From the timing, Drmies checked based on that and possibly other private evidence. (That signature would only establish that SK used that IP, which was not stable, two years earlier. The edit Beetstra blocked was a library.) SK was very visible, apparently, at meetups. This is really Star Chamber process.
Beetstra became obsessed with this editor. In a later report, he says he "nuked" the contributions of a series of alleged socks. Technically, that's allowed; however this blocked user had a long history of positive contributions. He was blocked for non-free uploads, when his track record was actually positive, and for incivility, mostly over what can easily be infuriating. Not for bad edits. Once upon a time,
this edit would have been considered vandalism. With the adminstrolls, status offense takes priority over value of content (and also over privacy, by the way and common decency). The banhammer is a blunt instrument, as used. This all could have been fixed years ago, but ... there are forces at work that don't want a reliable encyclopedia. It would interfere with their agenda, or at least with their personal power. What else would they do with their time?
There was an effort to get SlowKing unblocked
after a year. The questions asked were standard. His response was actually sane. He's better off blocked. The administration is some mixture of abusive and incompetent. He believed that his block was improper. But nobody did anything about it. Ah, the old Meatball:DefendEachOther. Shame on the community!
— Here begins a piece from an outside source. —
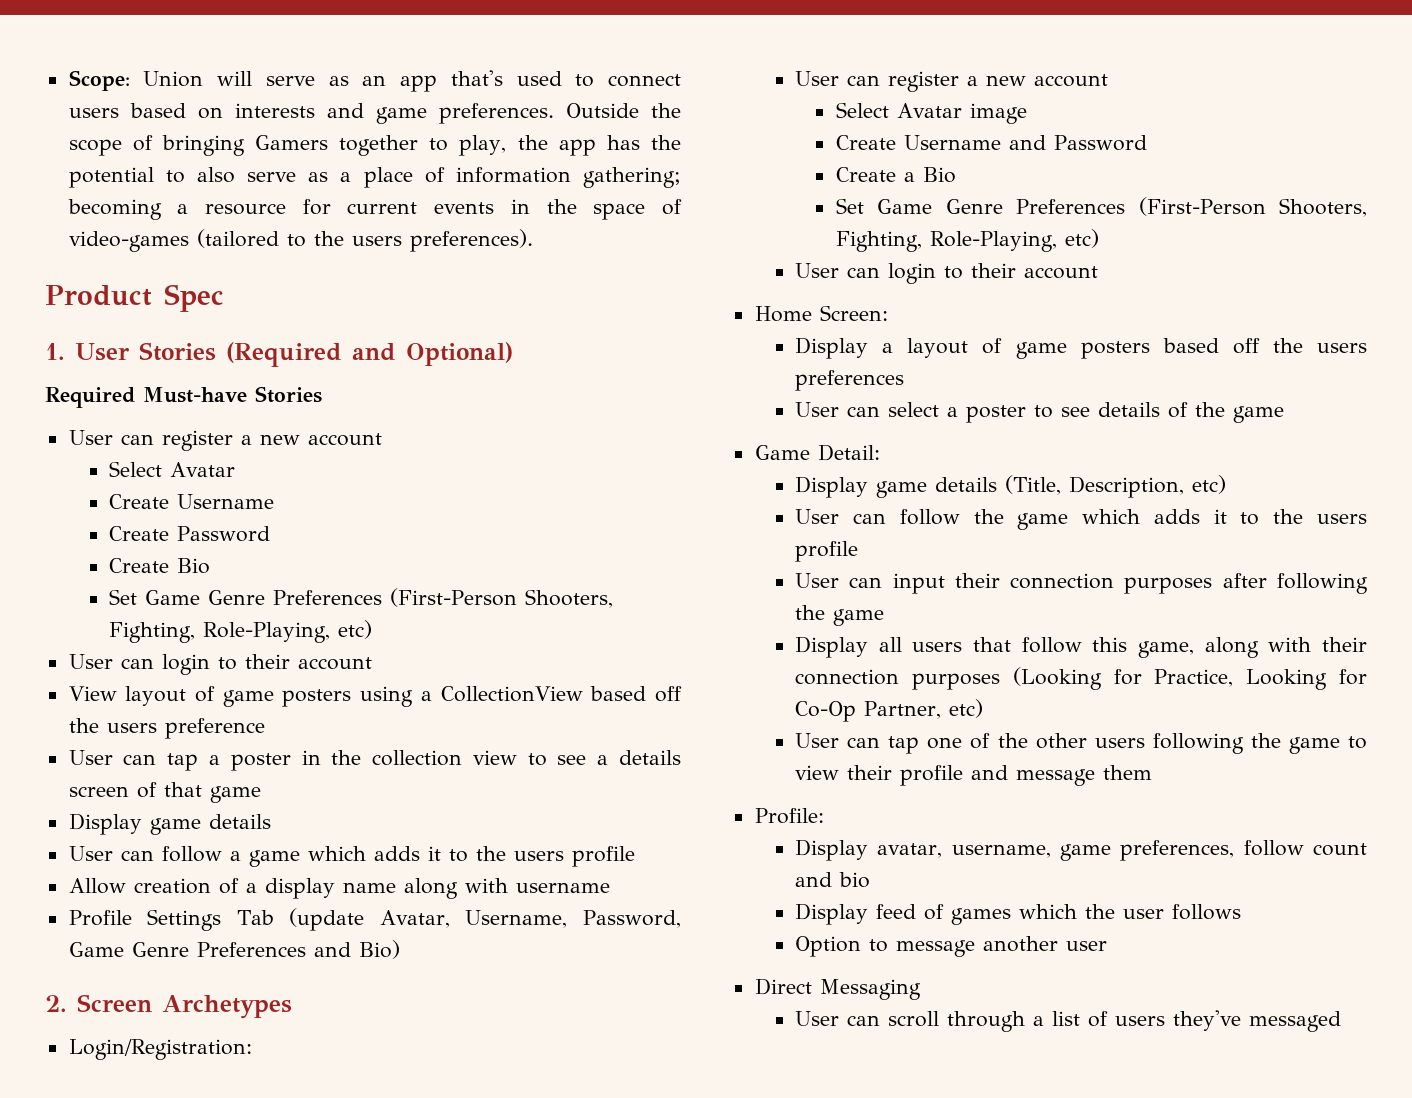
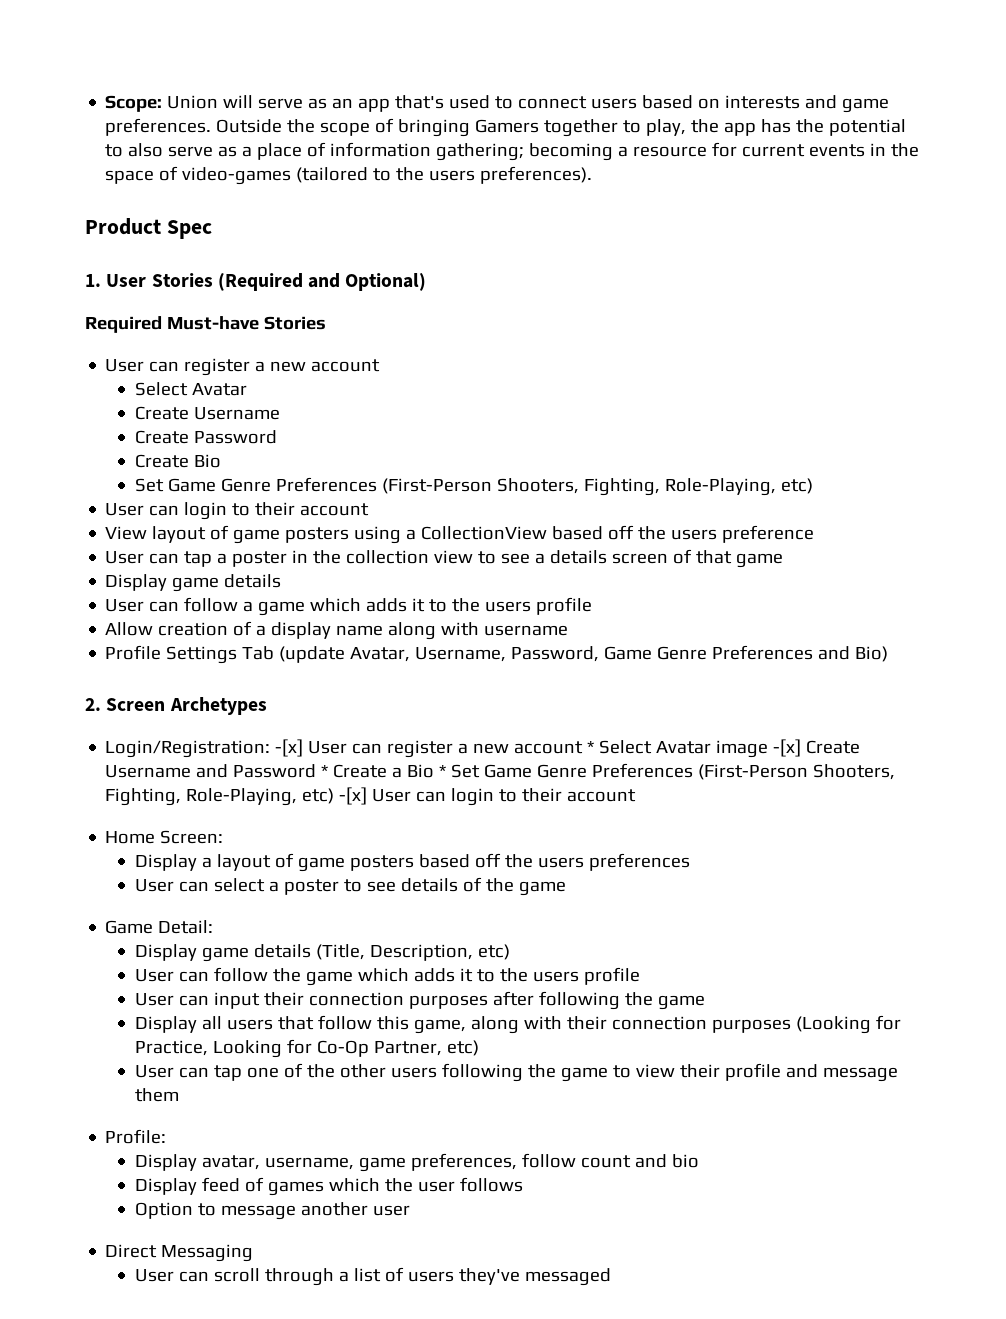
[795,71,1109,92] // User can register a new account // -> [275,739,595,758] -[x] User can register a new account *
(1027, 113) // -> [773,739,802,757] -[x]
(1147, 143) // -> [321,765,329,777] *
[835,197,1367,217] [835,229,1099,252] // Set Game Genre Preferences (First-Person Shooters, Fighting, Role-Playing, etc) // -> [439,763,896,780] [105,787,368,806] * Set Game Genre Preferences (First-Person Shooters, Fighting, Role-Playing, etc) -[x]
He expects that if he were unblocked, and did the work that he was good at, he'd run into the same trouble all over again. And why should he volunteer so many hours to a project that treated him so shabbily?
On the other hand, he's active on Commons, another opportunity to spend countless hours in an unreliable and sometimes quite hostile environment. (But Commons is friendlier than Wikipedia, overall. Unless you are a clueless noob and don't understand policies, and some defacto-policy makes no sense to ordinary people, it can be brutal.